For some reason I’ve wanted to create my own URL shortener just for my stuff for some time now. It’s finally here: the jbe.me URL shortener. Now, I’m the only one that can use the service; it’s only for my links, but when you see a jbe.me URL you at least know it will link to something I’ve done.

It was super simple to setup.

First of all, I had to buy the jbe.me domain name ( think J B dot ME ). Unfortunatly jb.me is not a valid domain, I’m sure someone much more important than I will grab it. Anyway, jbe.me was the next best thing.

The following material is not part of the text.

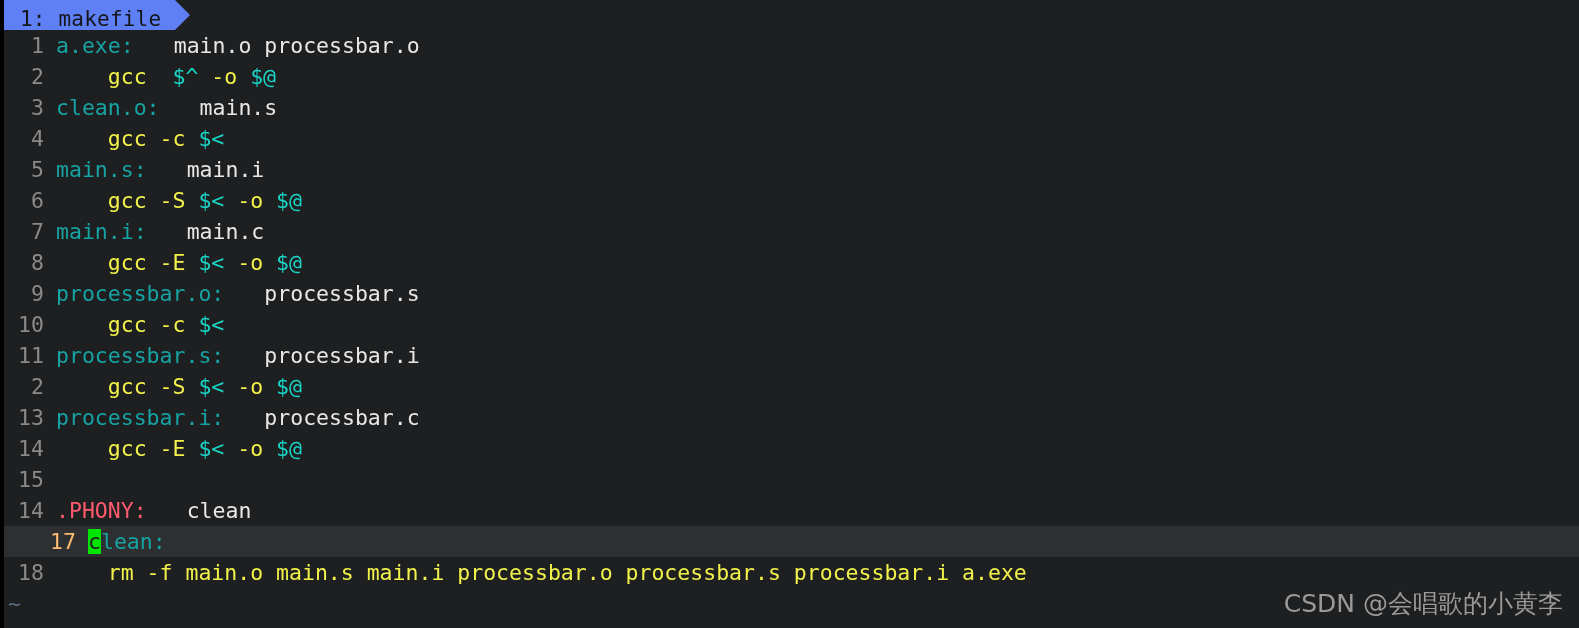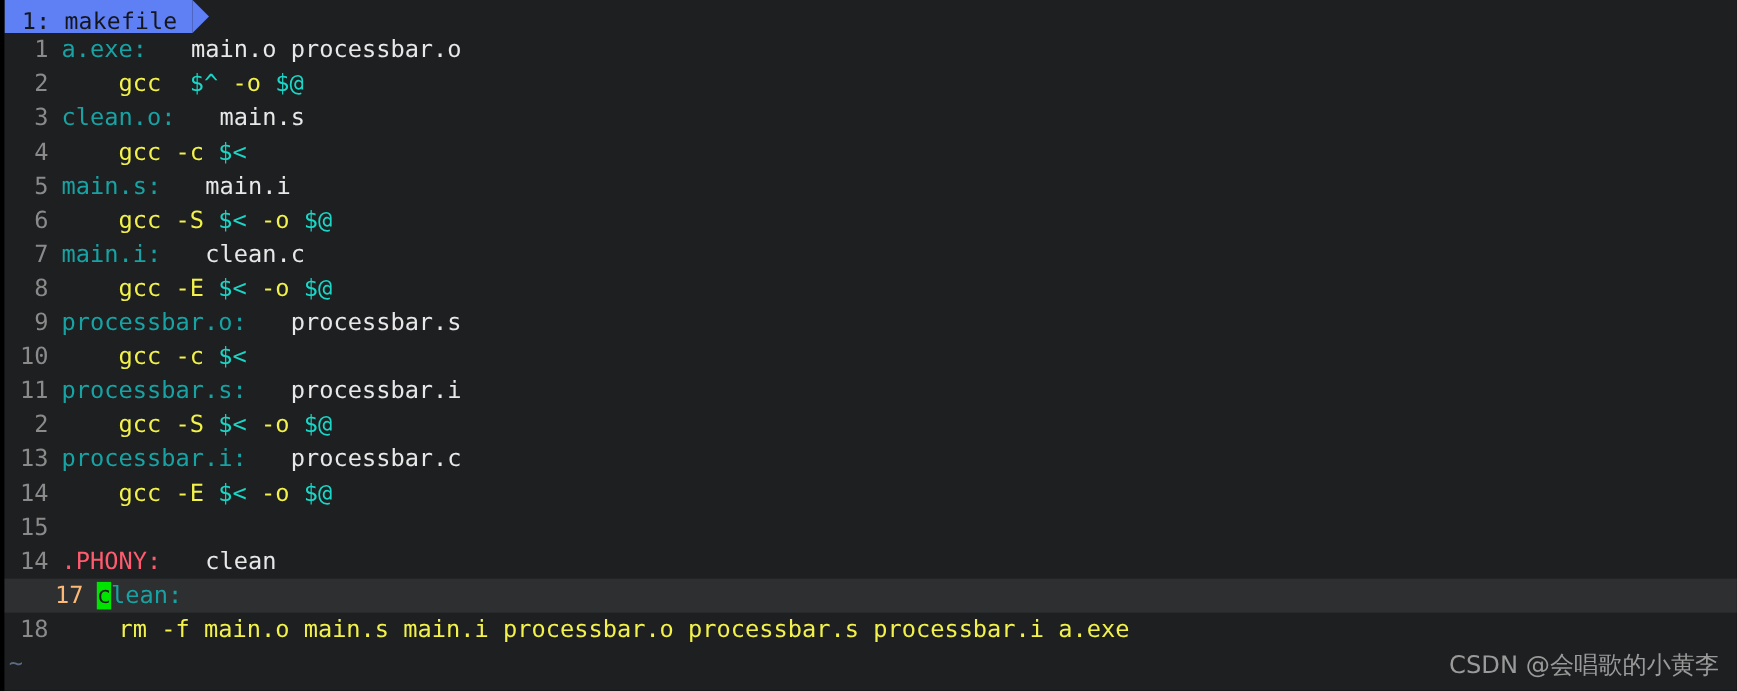"clean.c" span.tok-prereq { text: clean.c -> main.c }
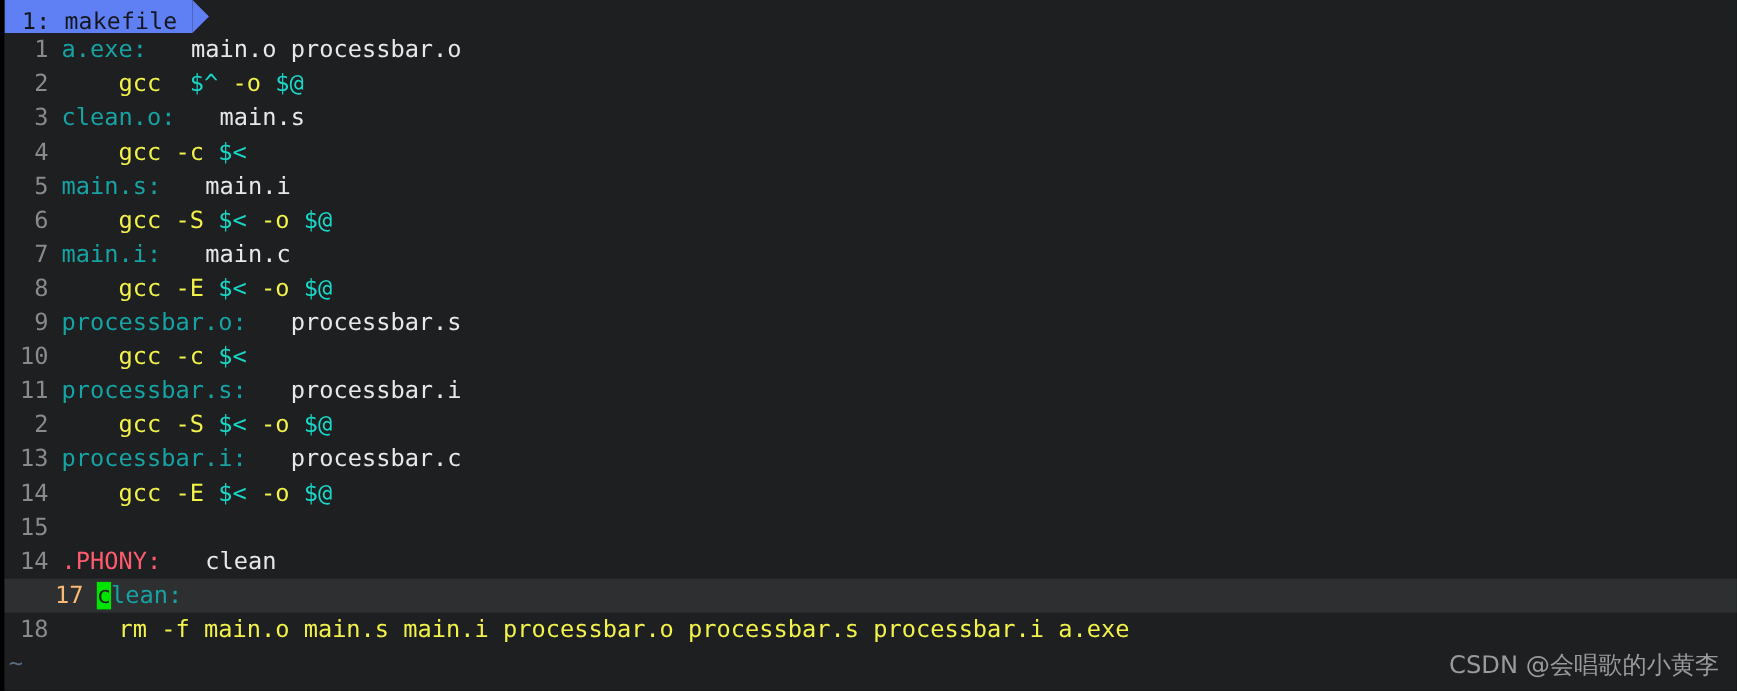"CSDN @会唱歌的小黄李" .watermark { font-size: 22px -> 25px }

One I had the domain I installed the YOURLS (You Own URL Shortener) script at that location. It’s a series of scripts that talks to a MySQL database with some pretty cool bookmarklets and an API. The API was key for the next step: the Twitter Tools extension. As many people know, I use twitter tools to post new blog entries to my twitter profile. Since I want to get as much of my URL-shortening as possible done through the jbe.me shortener now I needed to get twitter tools to use the new system. Twitter Tools has it’s own api that will let you create a shortener for any service that you could think of with some hooks that it install for WordPress. Then I threw a plugin together using the YOURLS API and now when I publish a post, Twitter Tools uses the jbe.me shortener to shorten the URLs. Pretty Cool.

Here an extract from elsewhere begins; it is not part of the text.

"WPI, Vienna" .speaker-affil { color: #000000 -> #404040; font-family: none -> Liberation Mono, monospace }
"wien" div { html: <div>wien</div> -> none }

The plugin isn’t public, only because I thought that there wouldn’t really be anyone else who would need something like this. YOURLS does have it’s own plugin, but I don’t think it integrates with Twitter Tools and that was a deal breaker for me. If there’s anyone else that would like this plugin just let me know and I’ll polish it up and put it in the plugin directory.

As a final step I decided to forward http://jbe.me to http://joshbetz.com with a simple PHP script:

header("Location: http://joshbetz.com");

I’m sure there’s a better way to do this, but I’ve run some test and it seems to be performing decently.

The only drawback that I have seen on this whole process is the speed of my shared hosting account. I’m pretty sure it’s the actual bandwidth and not a MySQL issue. As always, I’ll keep trying to increase the performance of this.